KIT, DNA DETECTION, HUMAN PAPILLOMAVIRUS
PMA Number: P230003 · 2026-05-15
Device Summary
Frequently Asked Questions
What is KIT, DNA DETECTION, HUMAN PAPILLOMAVIRUS?
KIT, DNA DETECTION, HUMAN PAPILLOMAVIRUS is a medical device that received FDA Premarket Approval (PMA) on 2026-05-15. It is manufactured by Abbott Molecular, Inc.. The PMA number is P230003.
When did KIT, DNA DETECTION, HUMAN PAPILLOMAVIRUS receive FDA PMA approval?
KIT, DNA DETECTION, HUMAN PAPILLOMAVIRUS received FDA PMA approval on 2026-05-15, under approval number P230003.
What company makes KIT, DNA DETECTION, HUMAN PAPILLOMAVIRUS?
KIT, DNA DETECTION, HUMAN PAPILLOMAVIRUS is manufactured by Abbott Molecular, Inc..
What is the difference between PMA and 510(k)?

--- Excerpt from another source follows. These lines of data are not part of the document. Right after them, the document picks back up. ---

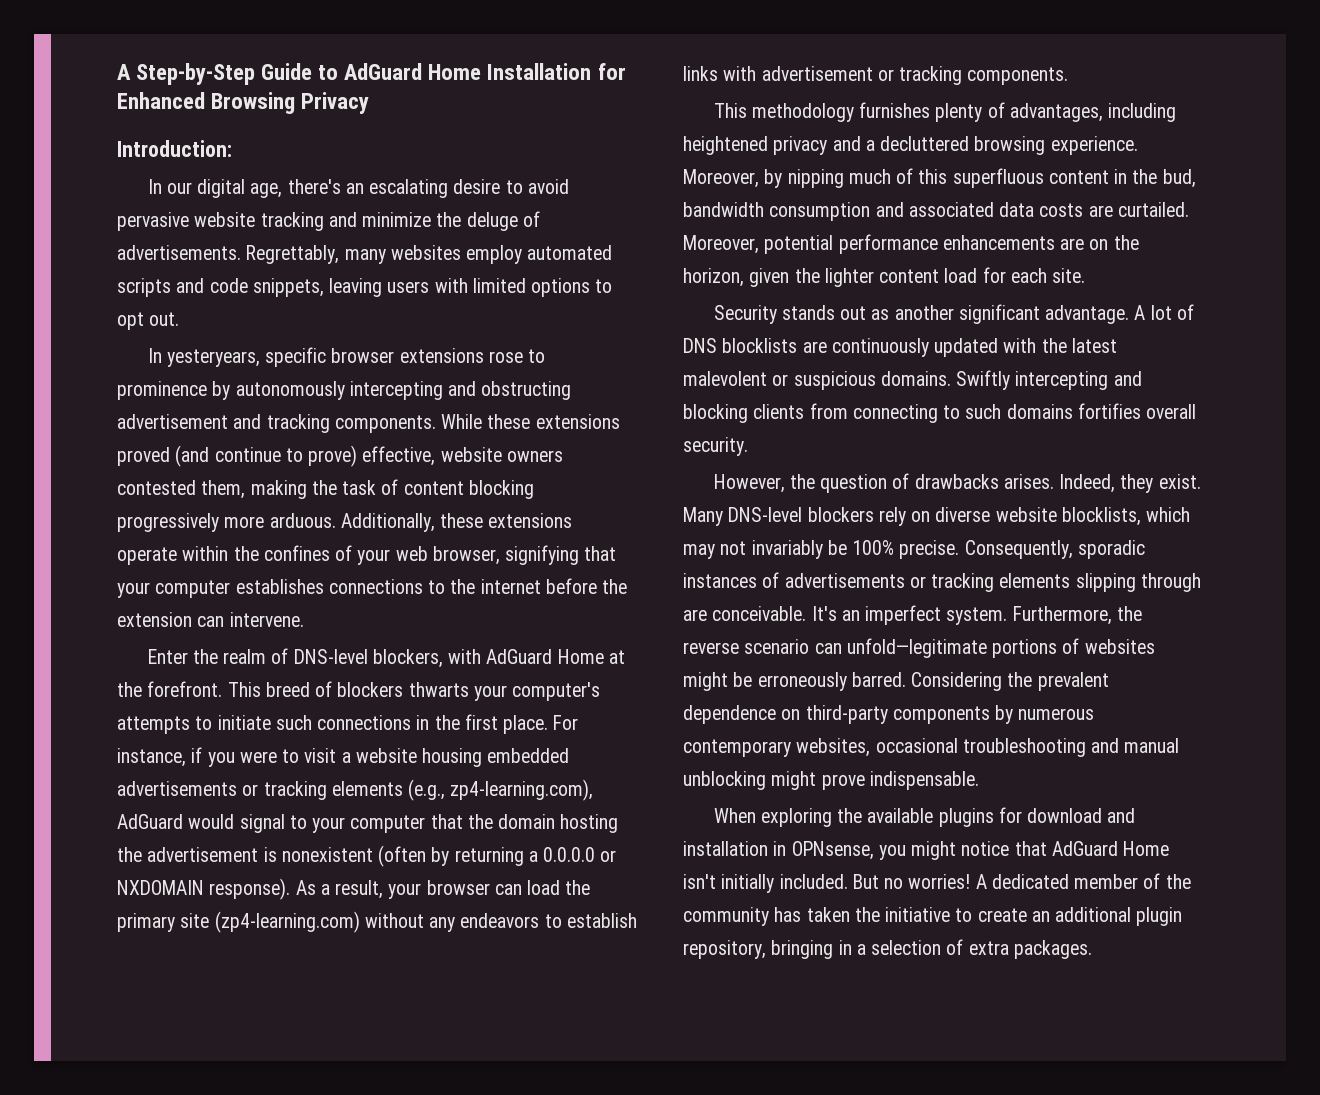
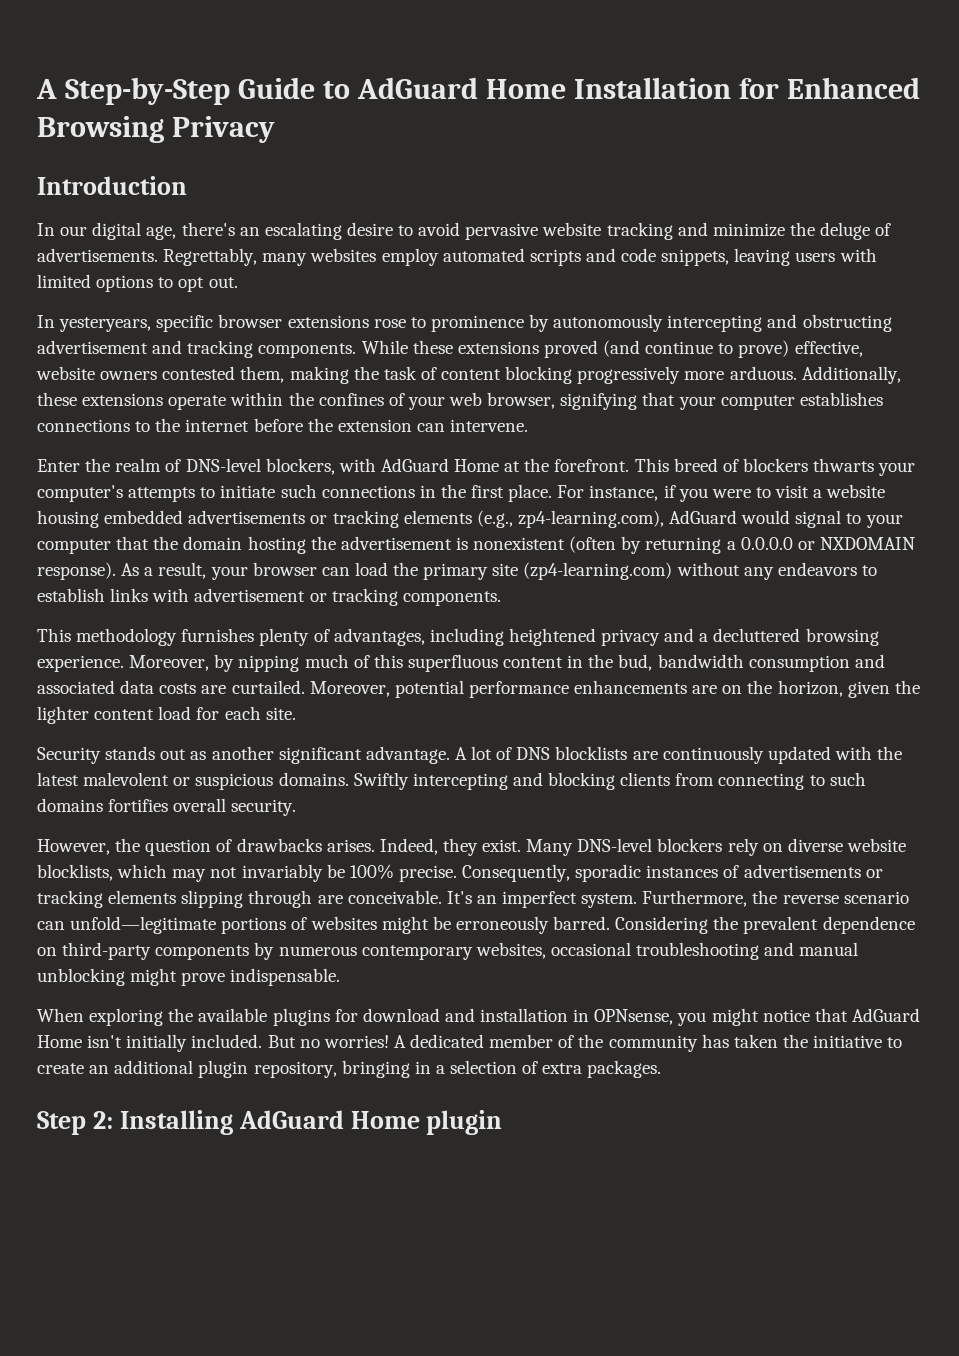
- Introduction:
+ Introduction
+ Step 2: Installing AdGuard Home plugin

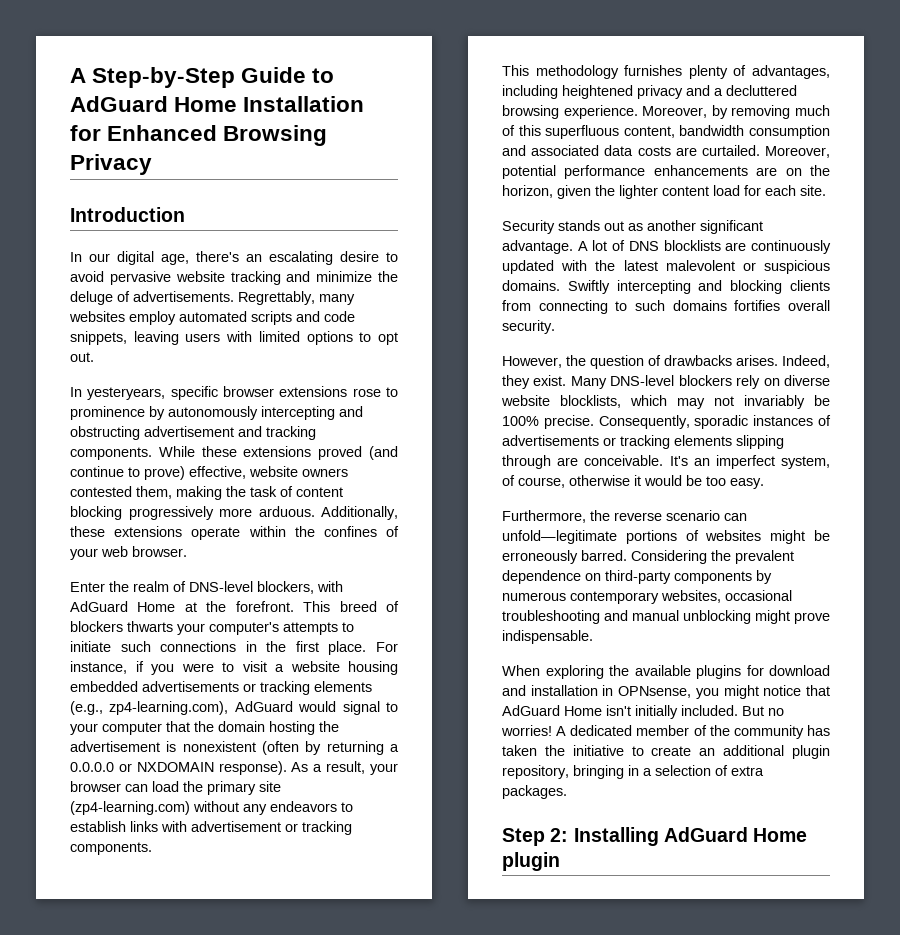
- Additionally, these extensions operate within the confines of your web browser, signifying that your computer establishes connections to the internet before the extension can intervene.
+ Additionally, these extensions operate within the confines of your web browser.
- Moreover, by nipping much of this superfluous content in the bud, bandwidth consumption and associated data costs are curtailed.
+ Moreover, by removing much of this superfluous content, bandwidth consumption and associated data costs are curtailed.
- It's an imperfect system. Furthermore, the reverse scenario can unfold—legitimate portions of websites might be erroneously barred.
+ It's an imperfect system, of course, otherwise it would be too easy.
+ Furthermore, the reverse scenario can unfold—legitimate portions of websites might be erroneously barred.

PMA (Premarket Approval) is the FDA process for evaluating Class III medical devices. Unlike 510(k) clearance, which demonstrates substantial equivalence to a predicate device, PMA requires the manufacturer to provide clinical data proving safety and effectiveness. PMA is the most stringent type of device marketing application required by the FDA.
What is the FDA product code for KIT, DNA DETECTION, HUMAN PAPILLOMAVIRUS?
The FDA product code for KIT, DNA DETECTION, HUMAN PAPILLOMAVIRUS is MAQ.
What FDA device class is KIT, DNA DETECTION, HUMAN PAPILLOMAVIRUS?
KIT, DNA DETECTION, HUMAN PAPILLOMAVIRUS is classified as Class III by the FDA.
Official Source
View on FDA Database →Data sourced from FDA Open API. For the most current and authoritative information, always refer to the official record.